The willingness to engage in the discipline of making a plan and flying that plan
A really good way to get into trouble while piloting a small airplane is to get “behind”. Being ahead of your airplane (and not ‘behind’ it) is a way to express the idea that your control inputs at this second are in support of and designed to achieve a clear and specific goal you have in mind for where your airplane should be and how it should be performing some seconds, minutes or hours into the future. Piloting an airplane isn’t so much a task of controlling it but of shepherding it or ushering it, and you can’t possibly do that well if you don’t know precisely what outcomes you’re shepherding or ushering it toward.
Every successful student learns to plan, eventually: there are a bunch of flight test exercises that explicitly require the candidate, to make a plan for the next few minutes of flight, state that plan to the examiner, and carry out that plan to a successful conclusion. Aside from flight test exercises – every airport departure, every airport arrival, every circuit flown, every long distance cross country trip and every run for the mythical $500 hamburger all involve projecting ahead. And the mental skill of doing so is difficult and takes a lot of effort to get good at.
I have noticed that a subset of students demonstrates a reluctance to knuckle down to the discipline of making plans and putting in real effort to execute those plans in an accurate way. Perhaps it’s a defect of instruction that the student is (at first, anyway) fed a stream of commands to obey – climb, turn, descend, speed up – without the instructor making it clear that those instructions are a product of a plan in the instructor’s mind, and the sooner the student is the one practicing making those plans the better.
Then there’s a factor of fear of failure: if you don’t make a plan, you can’t fail to achieve the plan. Mediocrity is always more comfortable than setting a goal and not reaching it. But comfort is not our goal here.
And then there’s a capacity factor: I’m happy simply maintaning altitude and heading; it’s been frankly a struggle to get the airplane trimmed and set up for level flight. If I turn my attention to the chart I’m holding, to my next checkpoint, to working out my groundspeed – I might upset my equilibrium and drift off altitude. To which I say there’s no merit in being able to fly straight and level perfectly if you’re not ready to verify you’re going in the right direction. Worry that taking paying attention to the planning of the next phase of flight will upset your execution of this phase is clear evidence that you need to practice doing exactly that – again and again, until your capacity expands to match the requirements. Nobody is born able to conduct a low-level diversion exercise while predicting an accurate arrival time and fuel state. It’s a struggle. Students who make faster progress are the ones who push and push and push themselves even though it’s no fun.
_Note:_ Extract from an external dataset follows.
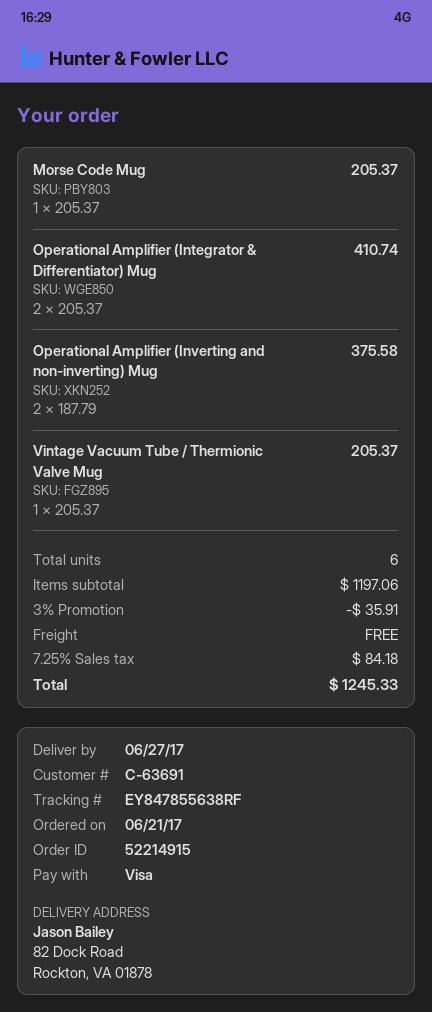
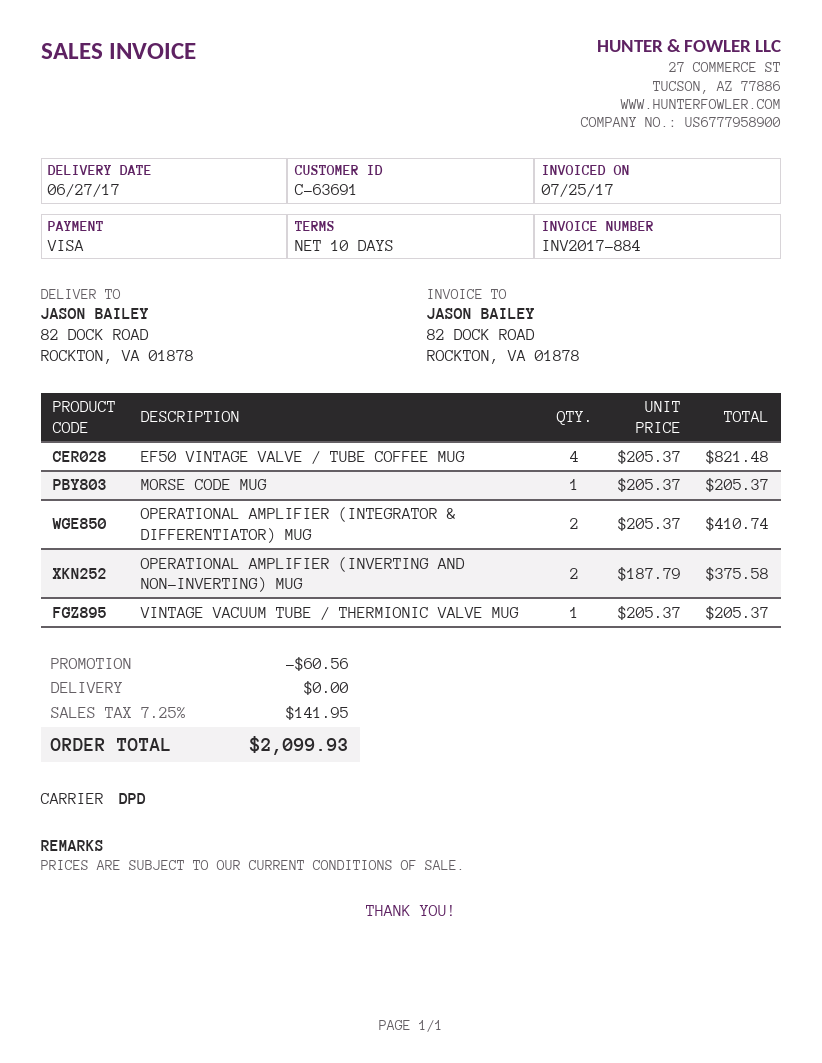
EF50 VINTAGE VALVE / TUBE COFFEE MUG: none -> 4 x 205.37 = 821.48
discount: 35.91 -> 60.56
tax: 7.25% = 84.18 -> 7.25% = 141.95
total: 1245.33 -> 2099.93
Some of the inefficiency of flight training is down to the instructor; I try very hard to minimize this. Some of the inefficiency of flight training is systemic: ATC and traffic delays, bad weather, maintenance issues. There are ways to minimize the effects of these also. And some of the inefficiency of flight training is down to issues only the student has command of, and I’ve tried to describe those here. If you’re a student pilot, or want to be one – I hope this gives you something to think about.